Micron also took on another $1.9 billion in long-term debt to boost its liquidity during the second quarter, which boosted its total debt to $12.3 billion. But its debt-to-equity ratio remains relatively low at 0.4, and it still held $10.8 billion in cash, cash equivalents, and short-term investments at the end of the quarter.

Is this the right time to buy Micron?

Micron has endured plenty of cyclical downturns before. Analysts expect its revenue to decline 49% in fiscal 2023, but rise 37% in fiscal 2024 as the memory market warms up again. Based on those expectations, Micron's stock looks cheap at less than three times next year's sales. It's also expected to turn profitable again in fiscal 2024.

There are still plenty of catalysts on the horizon. The growth of the AI market could boost the market's demand for new data center chips, the PC and smartphone markets could stabilize, and automakers and industrial machine makers should scoop up more chips in a more favorable macro environment. It should also benefit from the CHIPS and Science Act, which will grant subsidies and tax breaks to U.S. chipmakers like Micron that manufacture their own chips at domestic foundries.

But there are other unpredictable headwinds. Chinese regulators recently launched a cybersecurity probe into Micron in an escalation of the trade tensions between Beijing and Washington, and a ban on Micron's chips in China could prolong its cyclical downturn.
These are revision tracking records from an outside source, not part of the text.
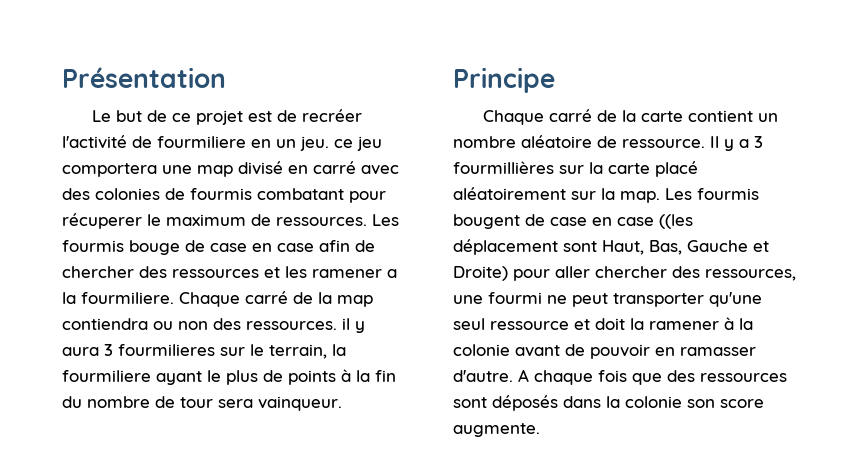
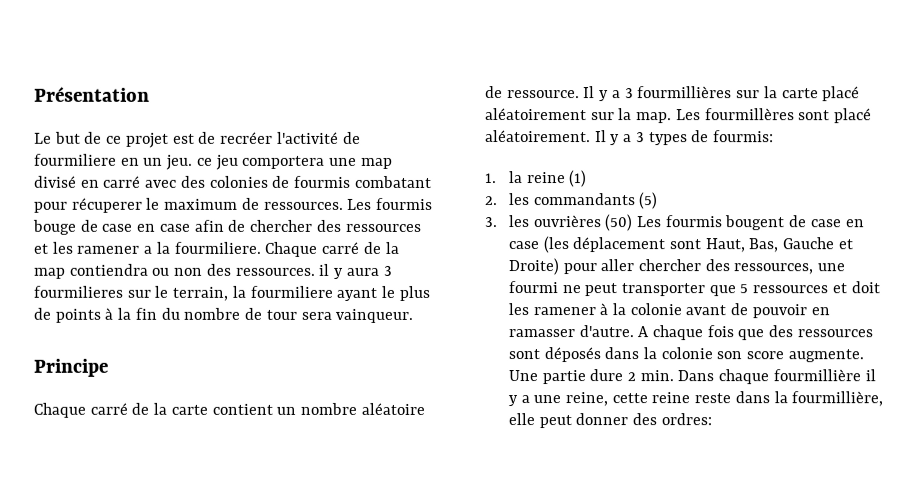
- Les fourmis bougent de case en case ((les déplacement sont Haut, Bas, Gauche et Droite) pour aller chercher des ressources, une fourmi ne peut transporter qu'une seul ressource et doit la ramener à la colonie avant de pouvoir en ramasser d'autre.
+ Les fourmillères sont placé aléatoirement. Il y a 3 types de fourmis:
+ 1. la reine (1)
+ 2. les commandants (5)
+ 3. les ouvrières (50) Les fourmis bougent de case en case (les déplacement sont Haut, Bas, Gauche et Droite) pour aller chercher des ressources, une fourmi ne peut transporter que 5 ressources et doit les ramener à la colonie avant de pouvoir en ramasser d'autre.
+ Une partie dure 2 min. Dans chaque fourmillière il y a une reine, cette reine reste dans la fourmillière, elle peut donner des ordres:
Even if China doesn't ban Micron's chips, the U.S. could still impose additional restrictions, which could make it difficult to serve the Chinese market.

Lastly, a proposal to "pause" the development of higher-end generative AI technologies to evaluate the risks for at least six months -- which has been supported by Elon Musk, Steve Wozniak, and other tech industry leaders -- could snuff out the market's enthusiasm for AI projects.

Unless those issues are resolved, I believe Micron's stock will trade sideways for at least the next 12 months. Micron's downside potential might be limited, but it's smarter to buy foundational semiconductor plays like ASML and TSMC instead of betting on the eventual recovery of Micron's memory chipmaking business.